OSVR / OSVR-Unity

Package for authoring OSVR experiences with Unity.
Apache License 2.0
99 stars 38 forks source link

Made ClientKit a persistent singleton to avoid multiple instances whe… #52

Closed DuFF14 closed 9 years ago

DuFF14 commented 9 years ago

…n switching to a scene with a ClientKit.

DuFF14 commented 9 years ago

Yes. Pull request opened.

rpavlik commented 9 years ago

Did you test this in both the editor and compiled builds, including a multi-scene project?

DuFF14 commented 9 years ago

Actually, when I tested this last night I didn't have an HMD with me. Switching between scenes in the editor (server running without HMD) didn't cause any issues. I was looking for whether or not this ensures one instance of ClientKit, which it does.

Now with an HMD attached, this bug is still occuring where on the third scene change we get a null reference exception and latency:

NullReferenceException: Object reference not set to an instance of an object OSVR.Unity.InterfaceCallbacks.PoseCb (IntPtr userdata, OSVR.ClientKit.TimeValue& timestamp, OSVR.ClientKit.PoseReport& report) (at Assets/OSVRUnity/src/InterfaceCallbacks.cs:209) OSVR.ClientKit.ClientContext.update () OSVR.Unity.ClientKit.FixedUpdate () (at Assets/OSVRUnity/src/ClientKit.cs:118)

This error occurs with or without the changes in this pull request.

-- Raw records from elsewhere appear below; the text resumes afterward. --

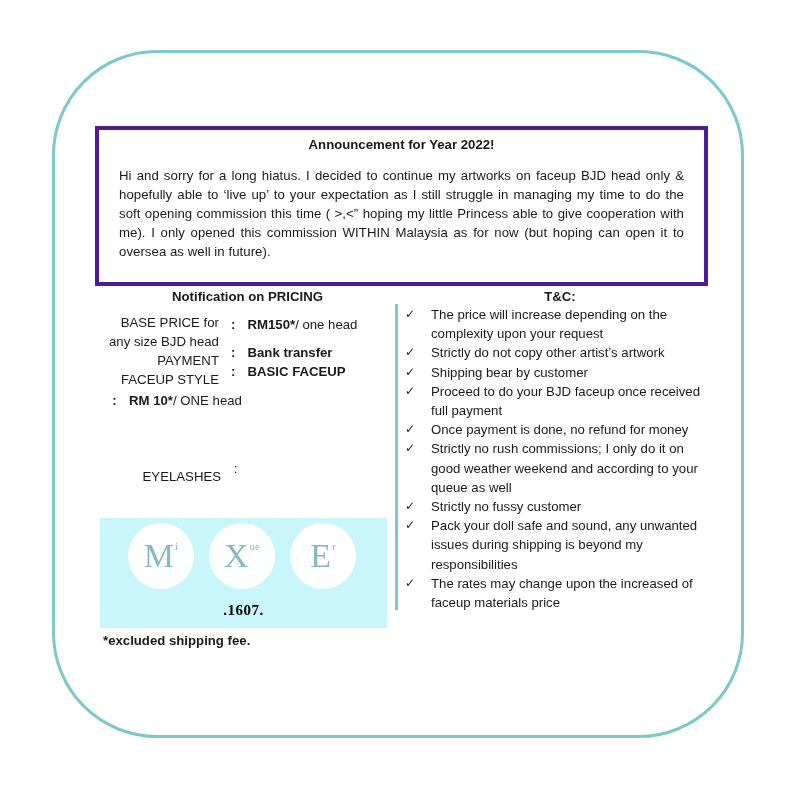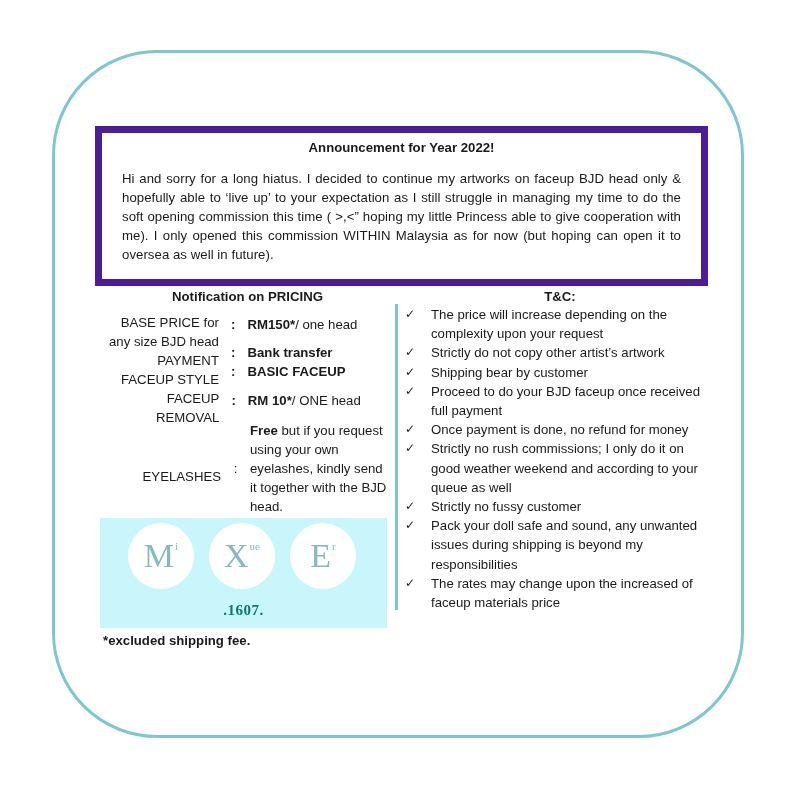"Announcement for Year 2022!" .announce { border: 7px solid #4c1d95 -> 4px solid #4c1d95 }
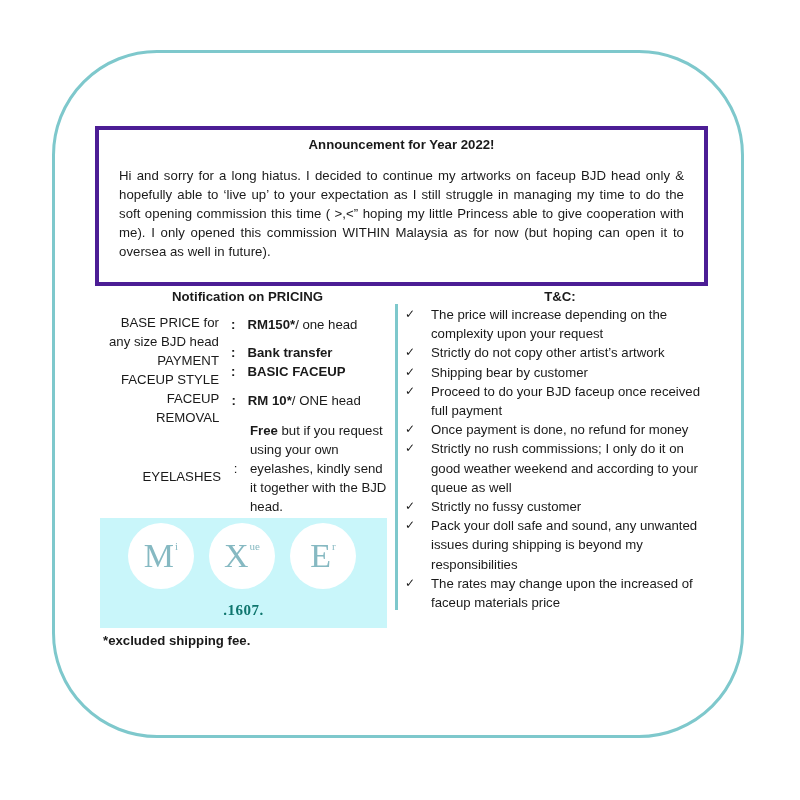"FACEUP REMOVAL" div.plabel { html: <div>FACEUP REMOVAL</div> -> none }
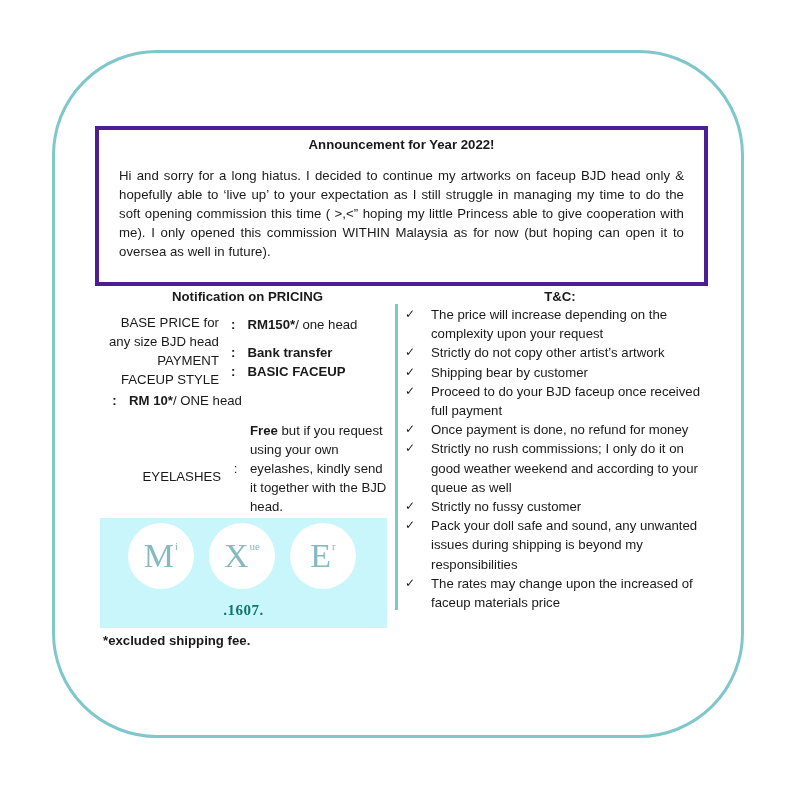"Free but if you request" div.pvalue { html: <div><span>Free</span><span> but if you request using your own eyelashes, kindly send it together with the BJD head.</span></div> -> none }
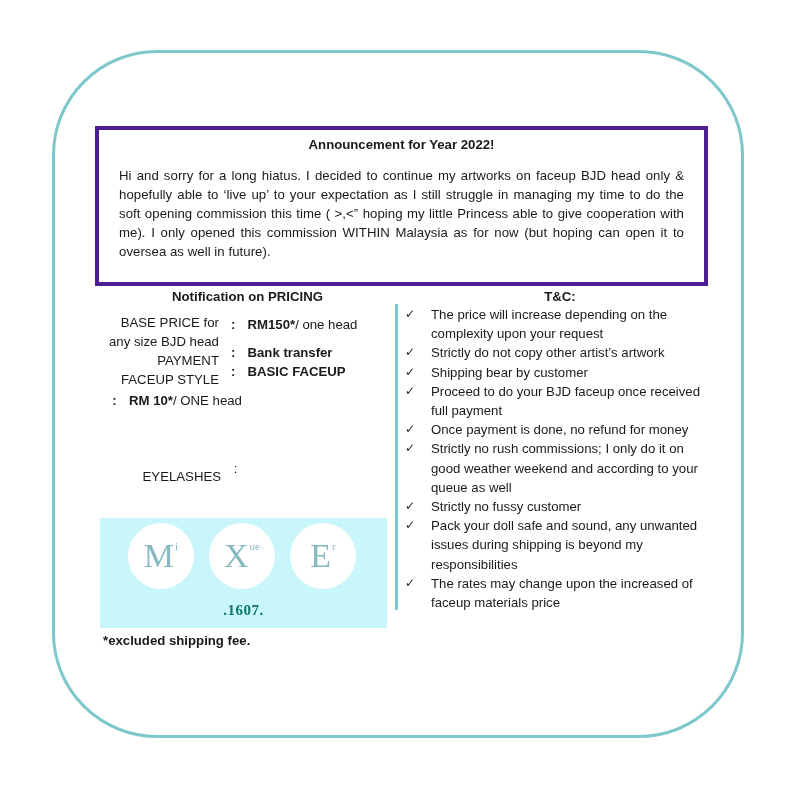".1607." .logo-num { color: #0f766e -> #000000 }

This change does prevent multiple instances of ClientKit objects accumulating when each scene loads. One time it did crash the Unity editor, but most of the time it still runs with high latency. Here is that crash log: https://gist.github.com/DuFF14/3f3864f7b2c33b713529

DuFF14 commented 9 years ago

So I still think this can be merged, but it doesn't fix the bug when switching between scenes.

rpavlik commented 9 years ago

I'm unsure why it would matter whether there is an hmd attached, but I'm further concerned to make sure we don't introduce regressions. I'd rather merge in the workaround sent to Radial-G (that fixes the crash) while this is polished.

DuFF14 commented 9 years ago

When the Radial-G team ran into this bug initially, the workaround at the time was to make ClientKit not persist between scenes, and create a new ClientKit in a each scene. We thought that this error was related to https://github.com/OSVR/OSVR-Core/issues/130 and https://github.com/OSVR/Managed-OSVR/issues/9, but apparently there is more to it. I am fine with holding off until we have more information on this -- do whatever works to fix the crash, but I do think this is an improvement over the existing singleton implementation which does not limit the ClientKit to one instance.

JeroMiya commented 9 years ago

Is it common to call GetComponent<T> within an update step in Unity, or should we be lazy loading those into a backing field and holding onto them? I see three calls to GetComponent<DisplayInterface>() in VRHead.update. That might help a little with the GC pressure, but I suspect something else is going on.

If you are already using the version of Managed-OSVR with the SafeHandles implementation, you will need to call Dispose on your OSVR.ClientKit.Interface instances from any unity objects that manage the interface's lifetime. For example, I see that OSVR.Unity.PositionInterface just sets its iface instance to null in OnDestroy. It needs to call iface.Dispose first. Otherwise the unmanaged interface instance will stay around until the finalizer runs on the SafeClientInterfaceHandle, which for Unity's runtime might be never, or when the game closes, etc... SafeClientInterfaceHandler.Dispose results in osvrClientFreeInterface being called, so if you're not calling Dispose, the interface isn't getting freed and the callbacks will continue (resulting in a memory leak and increasing lag from the accumulated callbacks).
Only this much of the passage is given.